The zero page comes from an anonymous private VMA that is read-only
and the user level CPU process tries to read the page data (or any
other read page fault).

> Jason
> 

The overall migration process is:

mmap_read_lock()

migrate_vma_setup()
       // invalidates range, locks/isolates pages, puts migration entry in page table

<driver allocates destination pages and copies source to dest>

migrate_vma_pages()
       // moves source struct page info to destination struct page info.
       // clears migration flag for pages that can't be migrated.

<driver updates device page tables for pages still migrating, rollback pages not migrating>

migrate_vma_finalize()
       // replaces migration page table entry with destination page PFN.

mmap_read_unlock()

Since the address range is invalidated in the migrate_vma_setup() stage,
and the page is isolated from the LRU cache, locked, unmapped, and the page table
holds a migration entry (so the page can't be faulted and the CPU page table set
valid again), and there are no extra page references (pins), the page
"should not be modified".

For pte_none()/is_zero_pfn() entries, migrate_vma_setup() leaves the
pte_none()/is_zero_pfn() entry in place but does still call
mmu_notifier_invalidate_range_start() for the whole range being migrated.

In the migrate_vma_pages() step, the pte page table is locked and the
pte entry checked to be sure it is still pte_none/is_zero_pfn().

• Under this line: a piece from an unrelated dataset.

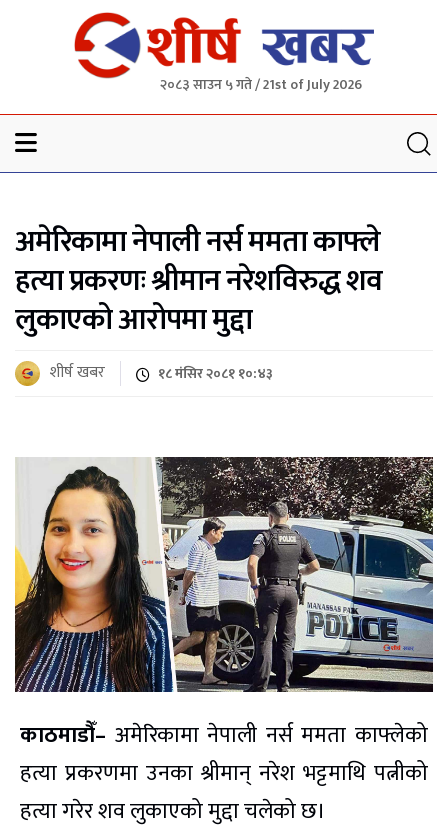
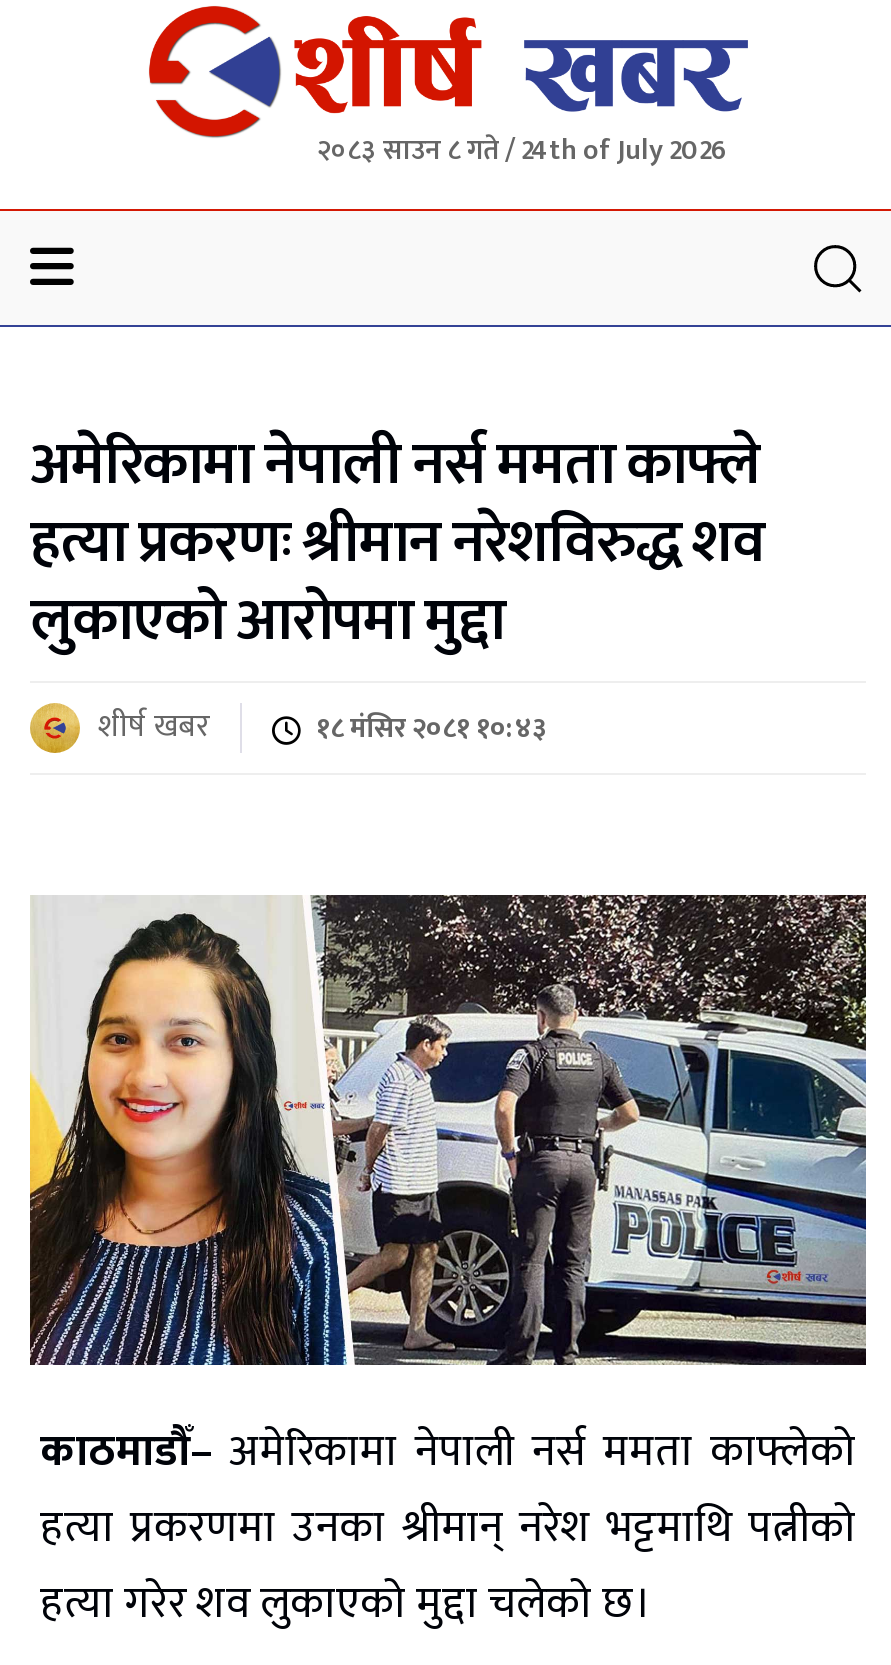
- २०८३ साउन ५ गते / 21st of July 2026
+ २०८३ साउन ८ गते / 24th of July 2026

If not,
the new page isn't inserted. If it is still none/zero, the new device private
struct page is inserted into the page table, replacing the pte_none()/is_zero_pfn()
page table entry. The secondary MMUs were already invalidated in the migrate_vma_setup()
step and a pte_none() or zero page can't be modified so the only invalidation needed
is the CPU TLB(s) for clearing the special zero page PTE entry.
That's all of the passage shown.